Task prompt |
What you return must match the records word for word.

>>>

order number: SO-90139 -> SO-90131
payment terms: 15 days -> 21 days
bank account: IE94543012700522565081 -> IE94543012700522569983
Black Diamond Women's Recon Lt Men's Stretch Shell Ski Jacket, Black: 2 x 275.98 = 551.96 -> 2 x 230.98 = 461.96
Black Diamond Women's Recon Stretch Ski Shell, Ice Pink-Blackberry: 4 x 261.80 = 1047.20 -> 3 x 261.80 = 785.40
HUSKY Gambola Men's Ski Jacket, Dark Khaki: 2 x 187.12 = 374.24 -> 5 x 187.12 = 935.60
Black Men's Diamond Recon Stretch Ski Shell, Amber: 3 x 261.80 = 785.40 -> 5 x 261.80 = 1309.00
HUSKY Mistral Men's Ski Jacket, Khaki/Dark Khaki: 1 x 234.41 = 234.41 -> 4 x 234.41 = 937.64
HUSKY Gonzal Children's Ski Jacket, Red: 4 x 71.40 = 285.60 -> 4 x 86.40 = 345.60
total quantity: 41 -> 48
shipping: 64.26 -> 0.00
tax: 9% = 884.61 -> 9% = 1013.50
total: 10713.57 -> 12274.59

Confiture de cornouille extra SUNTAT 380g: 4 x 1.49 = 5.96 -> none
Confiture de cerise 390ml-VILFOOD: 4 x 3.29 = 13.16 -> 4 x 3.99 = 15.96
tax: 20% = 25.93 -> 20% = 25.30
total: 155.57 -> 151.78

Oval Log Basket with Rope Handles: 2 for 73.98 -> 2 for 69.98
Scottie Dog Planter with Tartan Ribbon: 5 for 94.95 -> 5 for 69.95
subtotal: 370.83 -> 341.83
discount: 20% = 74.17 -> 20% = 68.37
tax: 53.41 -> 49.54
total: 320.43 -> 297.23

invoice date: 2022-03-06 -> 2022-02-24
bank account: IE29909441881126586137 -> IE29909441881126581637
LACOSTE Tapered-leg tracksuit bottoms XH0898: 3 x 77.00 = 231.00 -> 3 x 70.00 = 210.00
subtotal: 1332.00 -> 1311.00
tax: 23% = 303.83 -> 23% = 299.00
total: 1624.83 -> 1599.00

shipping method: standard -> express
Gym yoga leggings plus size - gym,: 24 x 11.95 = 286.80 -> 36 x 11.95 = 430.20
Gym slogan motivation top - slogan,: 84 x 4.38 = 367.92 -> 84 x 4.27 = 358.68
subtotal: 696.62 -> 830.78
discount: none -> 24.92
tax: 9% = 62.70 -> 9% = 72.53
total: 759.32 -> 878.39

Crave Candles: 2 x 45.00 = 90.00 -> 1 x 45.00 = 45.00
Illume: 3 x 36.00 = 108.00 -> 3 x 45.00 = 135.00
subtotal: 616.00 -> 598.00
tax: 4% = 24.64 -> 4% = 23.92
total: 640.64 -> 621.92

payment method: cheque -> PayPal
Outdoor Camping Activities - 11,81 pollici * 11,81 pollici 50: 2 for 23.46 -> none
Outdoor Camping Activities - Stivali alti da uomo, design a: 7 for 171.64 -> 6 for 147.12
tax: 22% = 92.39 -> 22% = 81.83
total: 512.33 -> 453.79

<<<

Output |
order number: SO-90139 -> SO-90131
payment terms: 15 days -> 21 days
bank account: IE94543012700522565081 -> IE94543012700522569983
Black Diamond Women's Recon Lt Men's Stretch Shell Ski Jacket, Black: 2 x 275.98 = 551.96 -> 2 x 230.98 = 461.96
Black Diamond Women's Recon Stretch Ski Shell, Ice Pink-Blackberry: 4 x 261.80 = 1047.20 -> 3 x 261.80 = 785.40
HUSKY Gambola Men's Ski Jacket, Dark Khaki: 2 x 187.12 = 374.24 -> 5 x 187.12 = 935.60
Black Men's Diamond Recon Stretch Ski Shell, Amber: 3 x 261.80 = 785.40 -> 5 x 261.80 = 1309.00
HUSKY Mistral Men's Ski Jacket, Khaki/Dark Khaki: 1 x 234.41 = 234.41 -> 4 x 234.41 = 937.64
HUSKY Gonzal Children's Ski Jacket, Red: 4 x 71.40 = 285.60 -> 4 x 86.40 = 345.60
total quantity: 41 -> 48
shipping: 64.26 -> 0.00
tax: 9% = 884.61 -> 9% = 1013.50
total: 10713.57 -> 12274.59

Confiture de cornouille extra SUNTAT 380g: 4 x 1.49 = 5.96 -> none
Confiture de cerise 390ml-VILFOOD: 4 x 3.29 = 13.16 -> 4 x 3.99 = 15.96
tax: 20% = 25.93 -> 20% = 25.30
total: 155.57 -> 151.78

Oval Log Basket with Rope Handles: 2 for 73.98 -> 2 for 69.98
Scottie Dog Planter with Tartan Ribbon: 5 for 94.95 -> 5 for 69.95
subtotal: 370.83 -> 341.83
discount: 20% = 74.17 -> 20% = 68.37
tax: 53.41 -> 49.54
total: 320.43 -> 297.23

invoice date: 2022-03-06 -> 2022-02-24
bank account: IE29909441881126586137 -> IE29909441881126581637
LACOSTE Tapered-leg tracksuit bottoms XH0898: 3 x 77.00 = 231.00 -> 3 x 70.00 = 210.00
subtotal: 1332.00 -> 1311.00
tax: 23% = 303.83 -> 23% = 299.00
total: 1624.83 -> 1599.00

shipping method: standard -> express
Gym yoga leggings plus size - gym,: 24 x 11.95 = 286.80 -> 36 x 11.95 = 430.20
Gym slogan motivation top - slogan,: 84 x 4.38 = 367.92 -> 84 x 4.27 = 358.68
subtotal: 696.62 -> 830.78
discount: none -> 24.92
tax: 9% = 62.70 -> 9% = 72.53
total: 759.32 -> 878.39

Crave Candles: 2 x 45.00 = 90.00 -> 1 x 45.00 = 45.00
Illume: 3 x 36.00 = 108.00 -> 3 x 45.00 = 135.00
subtotal: 616.00 -> 598.00
tax: 4% = 24.64 -> 4% = 23.92
total: 640.64 -> 621.92

payment method: cheque -> PayPal
Outdoor Camping Activities - 11,81 pollici * 11,81 pollici 50: 2 for 23.46 -> none
Outdoor Camping Activities - Stivali alti da uomo, design a: 7 for 171.64 -> 6 for 147.12
tax: 22% = 92.39 -> 22% = 81.83
total: 512.33 -> 453.79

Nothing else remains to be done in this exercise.